And although I am no populist I cannot stand to watch the destruction of people’s dreams and hopes. I’ve been to Lebanon and although I don’t think Beirut can be compared to Paris and although I couldn’t wait to get out of the Dahyeh because of the stench that inhabits those streets and although I wanted to hurl every time I was in a car because of the roads as well as the drivers and although I couldn’t live down the destruction of the landscape by uncontrolled building and development and although I don’t share the same fascination with eating constantly and then eating some more . . . I carry with me a glimpse of the destruction still being wrought down on the country.

He sleeps next to me at night and sometimes, sometimes I wish that I had dated and married Swiss, just to not have to sleep next to the weight of all these shattered lives. Just breathing the same air as one of you is enough to send me reeling into depths that I would rather muse over. Where once I saw glimpses of pride and a hesitant belief that the future may be bright, I now see confusion and such an unbelievable chasm of pain that I too resort to opiates, anxiolytics and alcohol.

Everyday I wake up hoping to hear good news. Till then I have to be his rock. That day I’ll have a very, very long cry.

Thursday, July 20, 2006

More dispatches from Mazen

Mornign Morning, thanks for the posting, it was a peaceful night kind off, I moved now to haykal Center, I guess u recall it, it is furnished apts near AUB, K might come from Shouf today, though am convincing him to stay there, more peaceful than Beirut

People are still leaving, am still confused whether tot ravel next week or not… btw how did u burn ur hand??

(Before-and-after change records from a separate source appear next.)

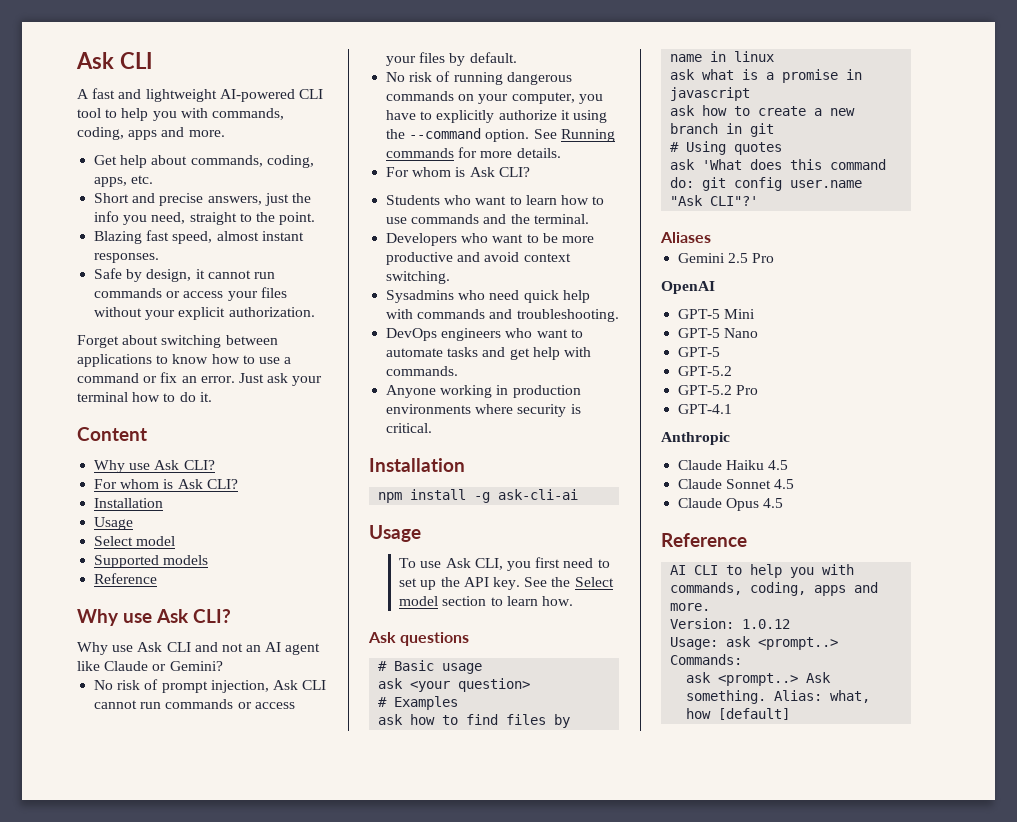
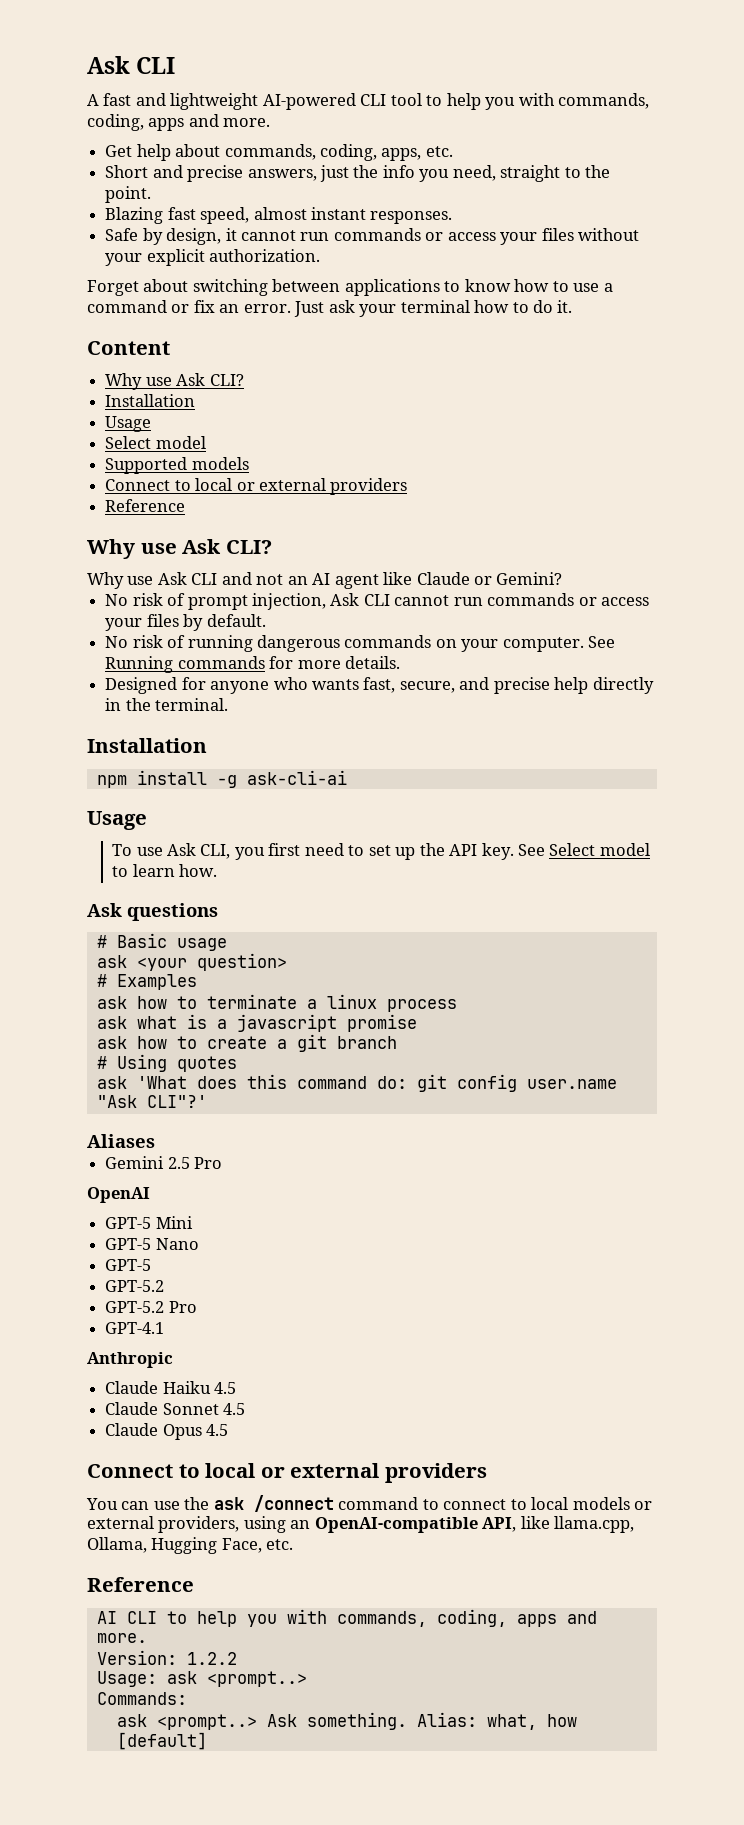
  Content
  Why use Ask CLI?
- For whom is Ask CLI?
  Supported models
+ Connect to local or external providers
- No risk of running dangerous commands on your computer, you have to explicitly authorize it using the --command option.
+ No risk of running dangerous commands on your computer.
  See Running commands for more details.
- For whom is Ask CLI?
- Students who want to learn how to use commands and the terminal.
- Developers who want to be more productive and avoid context switching.
- Sysadmins who need quick help with commands and troubleshooting.
- DevOps engineers who want to automate tasks and get help with commands.
- Anyone working in production environments where security is critical.
+ Designed for anyone who wants fast, secure, and precise help directly in the terminal.
- See the Select model section to learn how.
+ See Select model to learn how.
- ask how to find files by name in linux
+ ask how to terminate a linux process
- ask what is a promise in javascript
+ ask what is a javascript promise
- ask how to create a new branch in git
+ ask how to create a git branch
  Claude Opus 4.5
+ Connect to local or external providers
+ You can use the ask /connect command to connect to local models or external providers, using an OpenAI-compatible API, like llama.cpp, Ollama, Hugging Face, etc.
- Version: 1.0.12
+ Version: 1.2.2

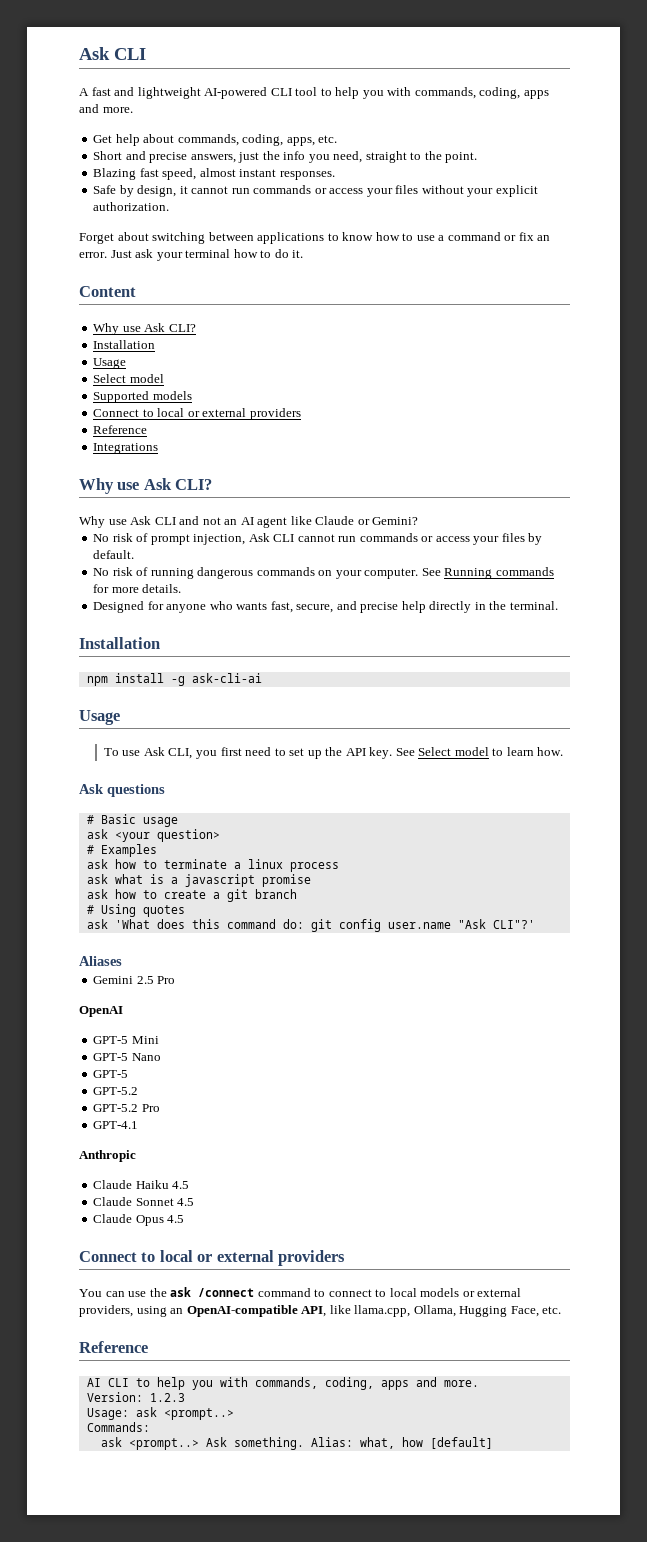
+ Integrations
- Version: 1.2.2
+ Version: 1.2.3

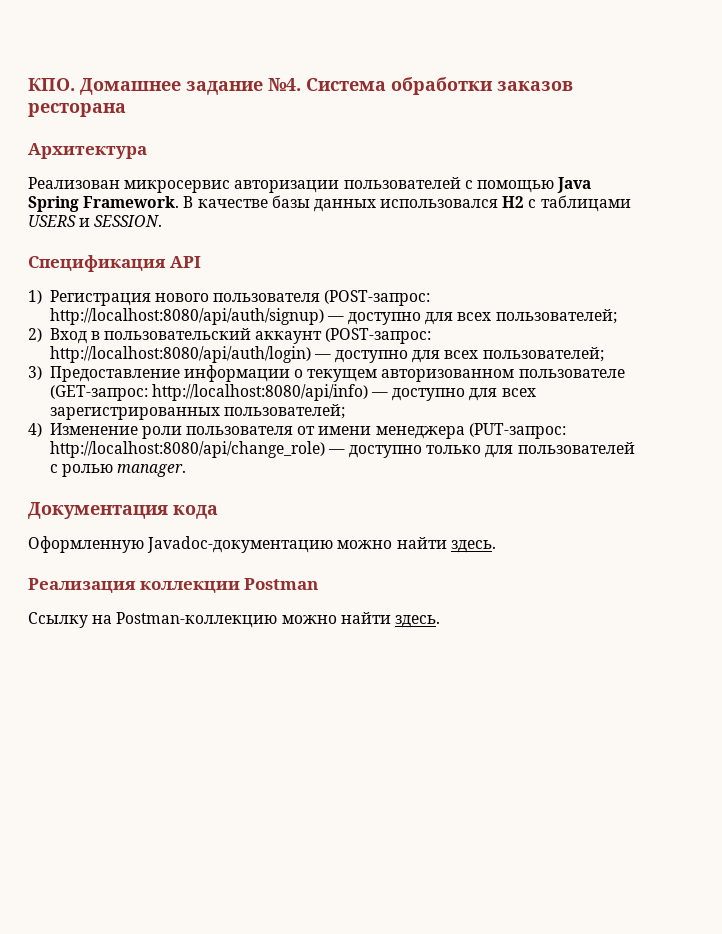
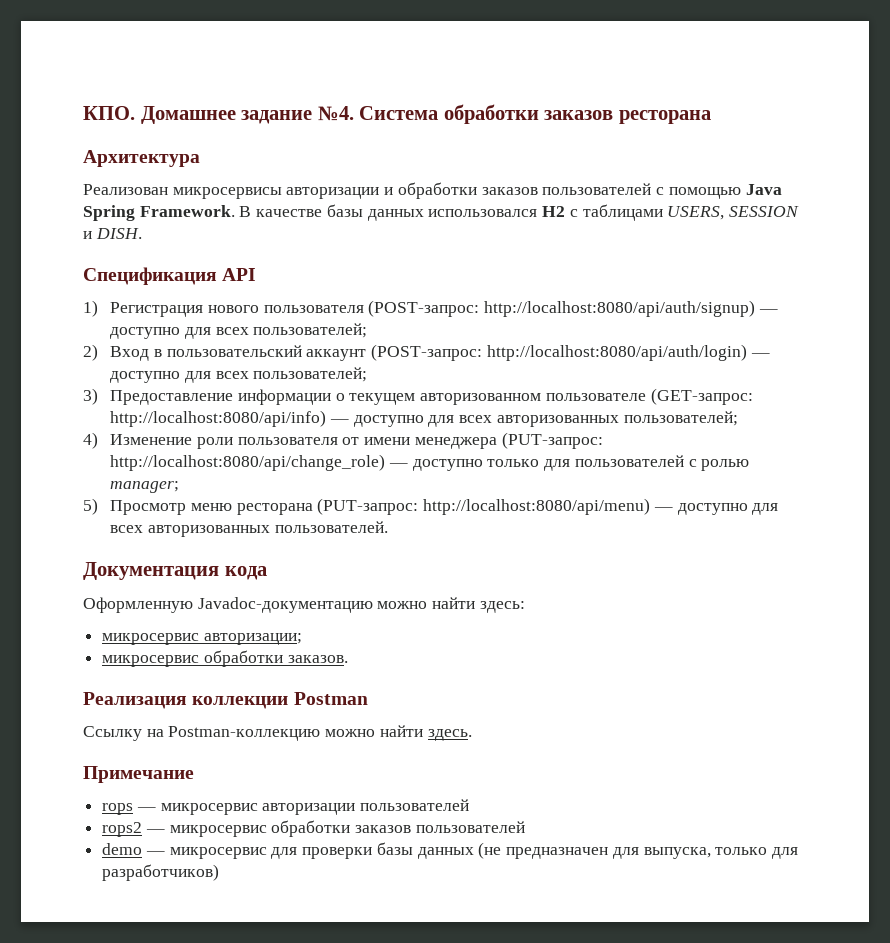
- Реализован микросервис авторизации пользователей с помощью Java Spring Framework.
+ Реализован микросервисы авторизации и обработки заказов пользователей с помощью Java Spring Framework.
- В качестве базы данных использовался H2 с таблицами USERS и SESSION.
+ В качестве базы данных использовался H2 с таблицами USERS, SESSION и DISH.
- 3) Предоставление информации о текущем авторизованном пользователе (GET-запрос: http://localhost:8080/api/info) — доступно для всех зарегистрированных пользователей;
+ 3) Предоставление информации о текущем авторизованном пользователе (GET-запрос: http://localhost:8080/api/info) — доступно для всех авторизованных пользователей;
- 4) Изменение роли пользователя от имени менеджера (PUT-запрос: http://localhost:8080/api/change_role) — доступно только для пользователей с ролью manager.
+ 4) Изменение роли пользователя от имени менеджера (PUT-запрос: http://localhost:8080/api/change_role) — доступно только для пользователей с ролью manager;
+ 5) Просмотр меню ресторана (PUT-запрос: http://localhost:8080/api/menu) — доступно для всех авторизованных пользователей.
- Оформленную Javadoc-документацию можно найти здесь.
+ Оформленную Javadoc-документацию можно найти здесь:
+ микросервис авторизации;
+ микросервис обработки заказов.
+ Примечание
+ rops — микросервис авторизации пользователей
+ rops2 — микросервис обработки заказов пользователей
+ demo — микросервис для проверки базы данных (не предназначен для выпуска, только для разработчиков)

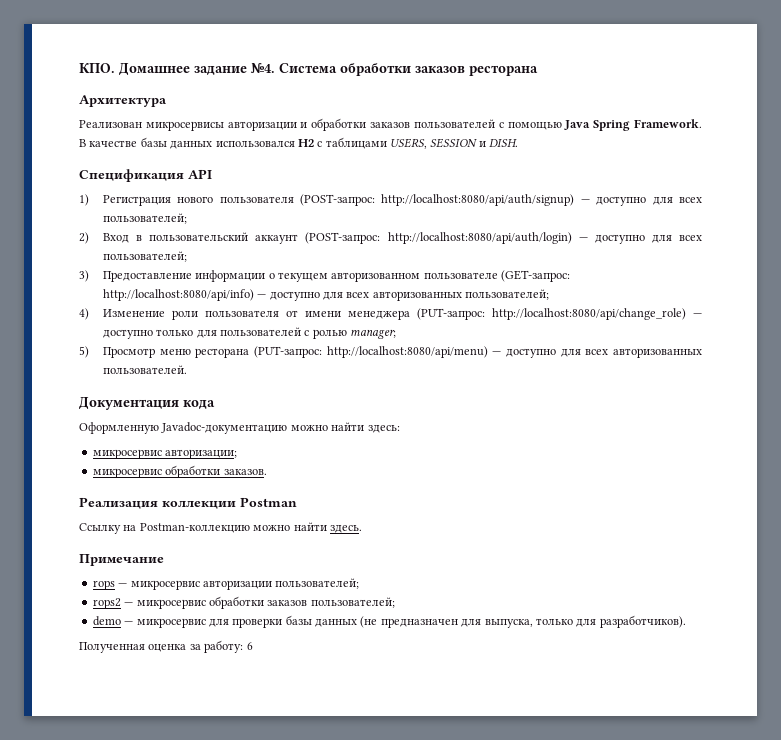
- rops — микросервис авторизации пользователей
+ rops — микросервис авторизации пользователей;
- rops2 — микросервис обработки заказов пользователей
+ rops2 — микросервис обработки заказов пользователей;
- demo — микросервис для проверки базы данных (не предназначен для выпуска, только для разработчиков)
+ demo — микросервис для проверки базы данных (не предназначен для выпуска, только для разработчиков).
+ Полученная оценка за работу: 6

Today there will be a gathering at the ESCWA bldg then a march to EU offices in Saifi protesting against what is happening in the county, at 12 noon the AUB Almni is organizing a protest at the alumni headquarter against what is happening…and no need to guess, I was part of all the demonstrations before (those that called for liberation and not the other barbarian party who were/are pro occupation by Syria and not by other!!!) so I guess it will be a good move, hopefully there will a lot of people

I hope that there wont be escalation of violence after the evacuation of the foreigners…yesterday whn I was on my way to the office through Aley , It strike me again how beautiful our country is and how much this country is worth to live, with the view of the sea, the mountains, the scenery but with this beauty was shaded by grayish black cloud all over the cost line reflecting the burned building, people, souls, souls that want o live and be in this country no matter what, so they will be the ashes that will ever survive this country when it comes back to birth, Lebanon is passing though a tough labor, and I would love to identify my country by SHE, i hope her labor wont be long…fearing of uterine rupture that will render her from not bearing any future for its people…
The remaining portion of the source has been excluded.